(User interface change data)
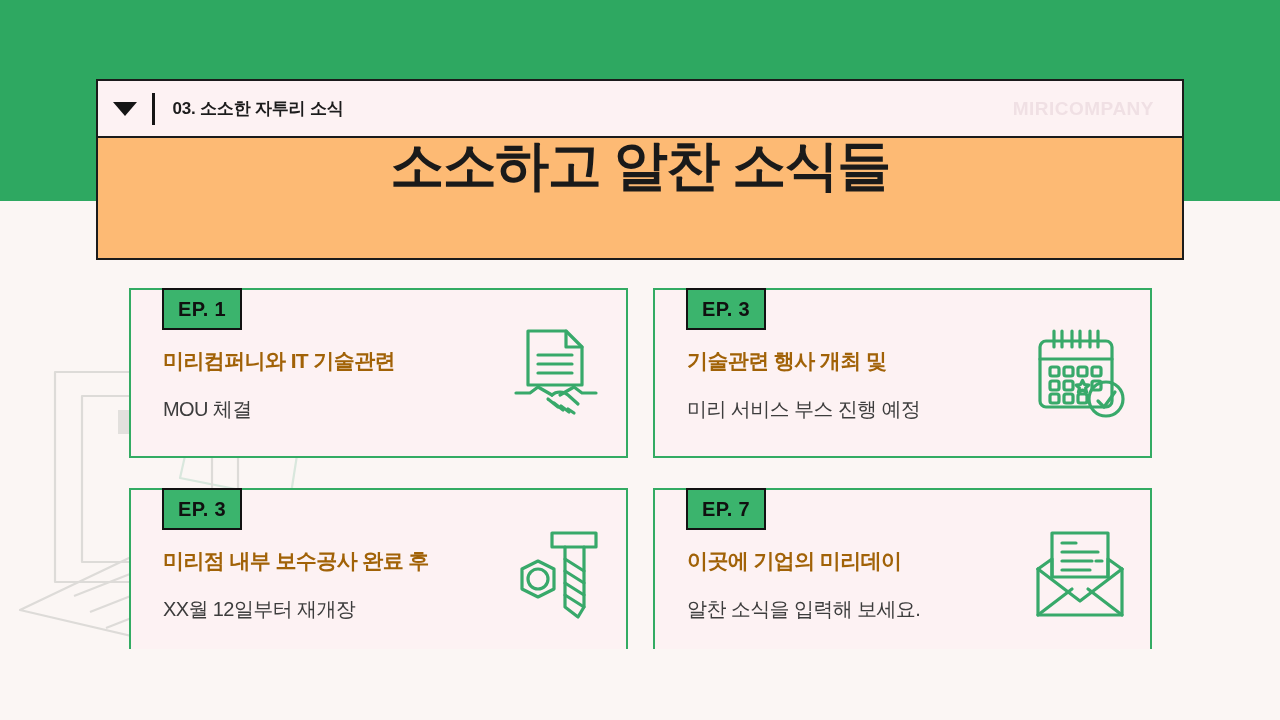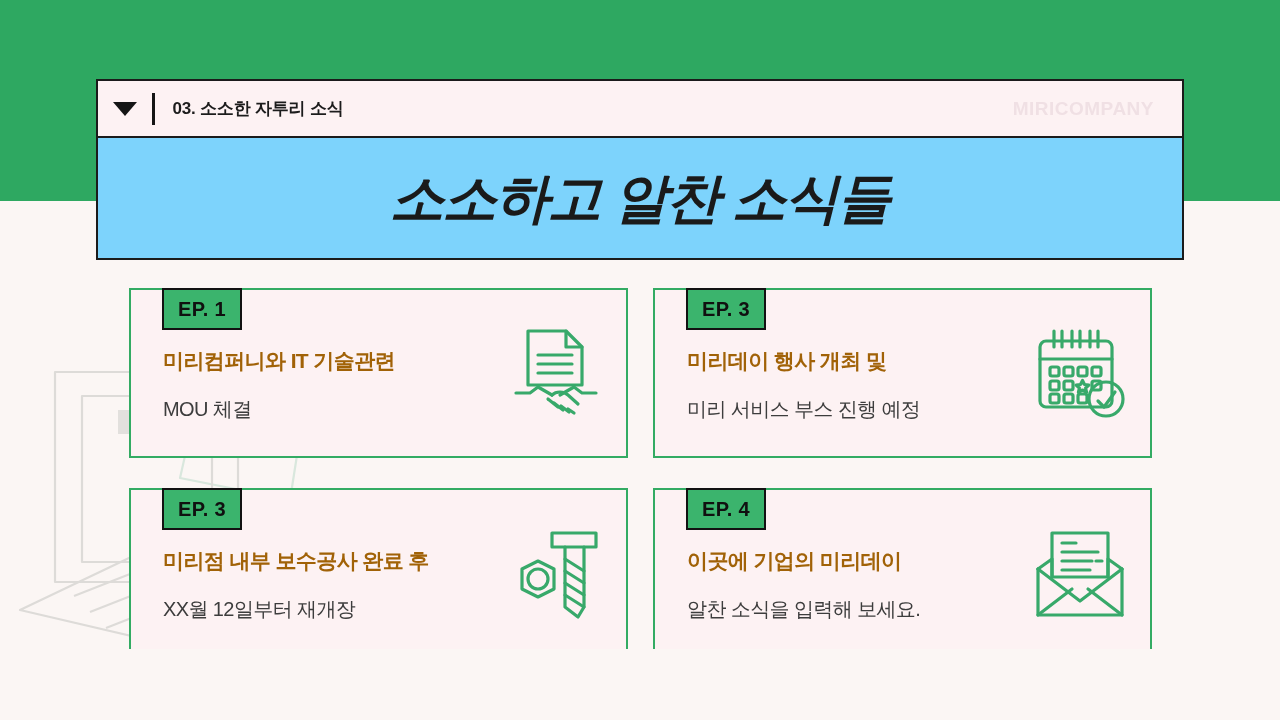--- a/index.html
+++ b/index.html
@@ -99,14 +99,12 @@
     top: 138px;
     width: 1088px;
     height: 122px;
-    background: #7dd3fc;
+    background: #fdba74;
     border: 2.5px solid #1b1b1b;
     border-top: none;
     box-sizing: border-box;
     display: flex;
-    align-items: center;
     justify-content: center;
-    font-style: italic;
   }
   .title-text {
     font-size: 54px;

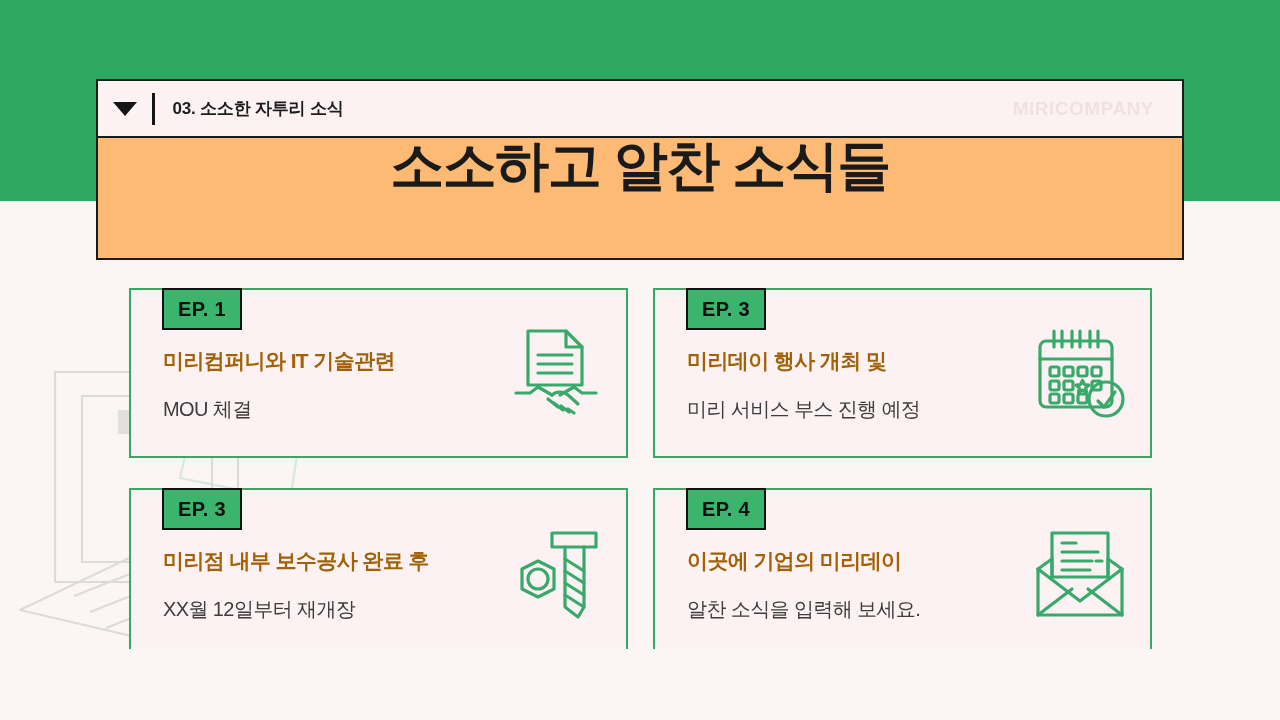--- a/index.html
+++ b/index.html
@@ -264,7 +264,7 @@
     <div class="card">
       <div class="ep-badge">EP. 3</div>
       <div class="card-text">
-        <div class="card-line1">미리데이 행사 개최 및</div>
+        <div class="card-line1">기술관련 행사 개최 및</div>
         <div class="card-line2">미리 서비스 부스 진행 예정</div>
       </div>
       <div class="card-icon">

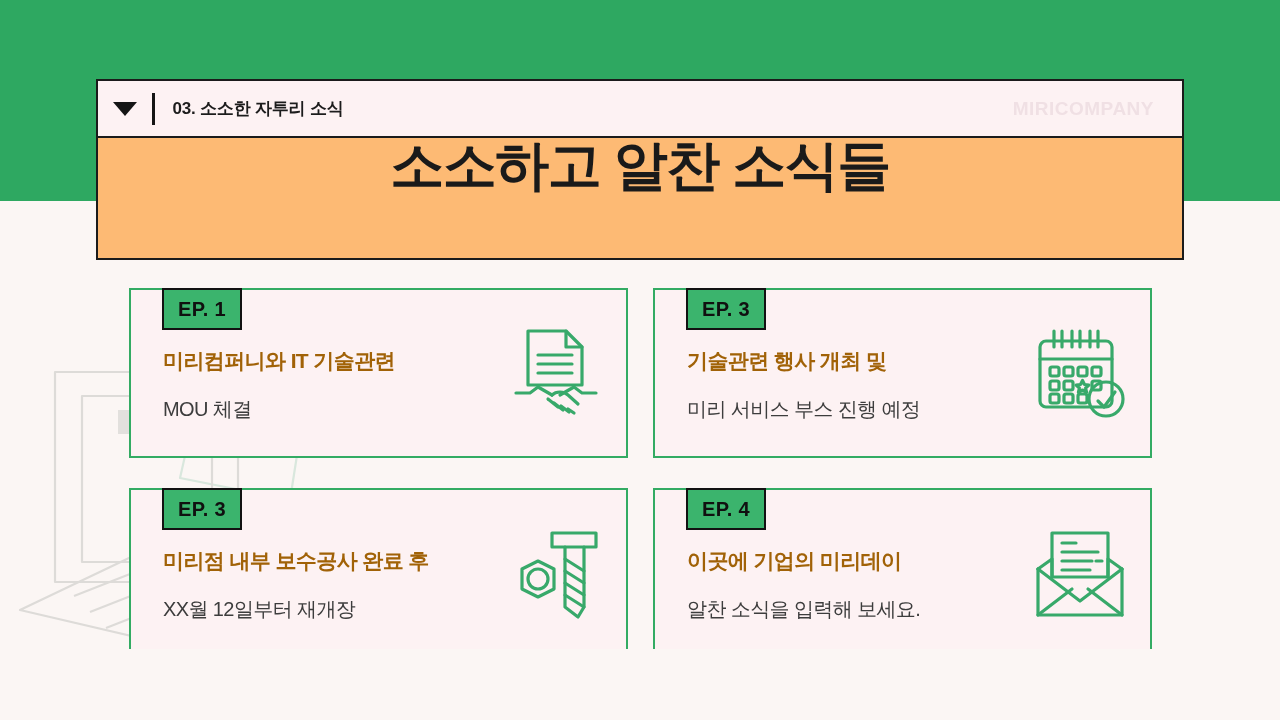--- a/index.html
+++ b/index.html
@@ -315,7 +315,7 @@
     </div>
 
     <div class="card">
-      <div class="ep-badge">EP. 4</div>
+      <div class="ep-badge">EP. 7</div>
       <div class="card-text">
         <div class="card-line1">이곳에 기업의 미리데이</div>
         <div class="card-line2">알찬 소식을 입력해 보세요.</div>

* [YOUR ASSIGNMENT]: Pull out all lines from the entries above that include the word "미리데이".

* [SOLUTION FOR THIS PROBLEM]:
-        <div class="card-line1">미리데이 행사 개최 및</div>
         <div class="card-line1">이곳에 기업의 미리데이</div>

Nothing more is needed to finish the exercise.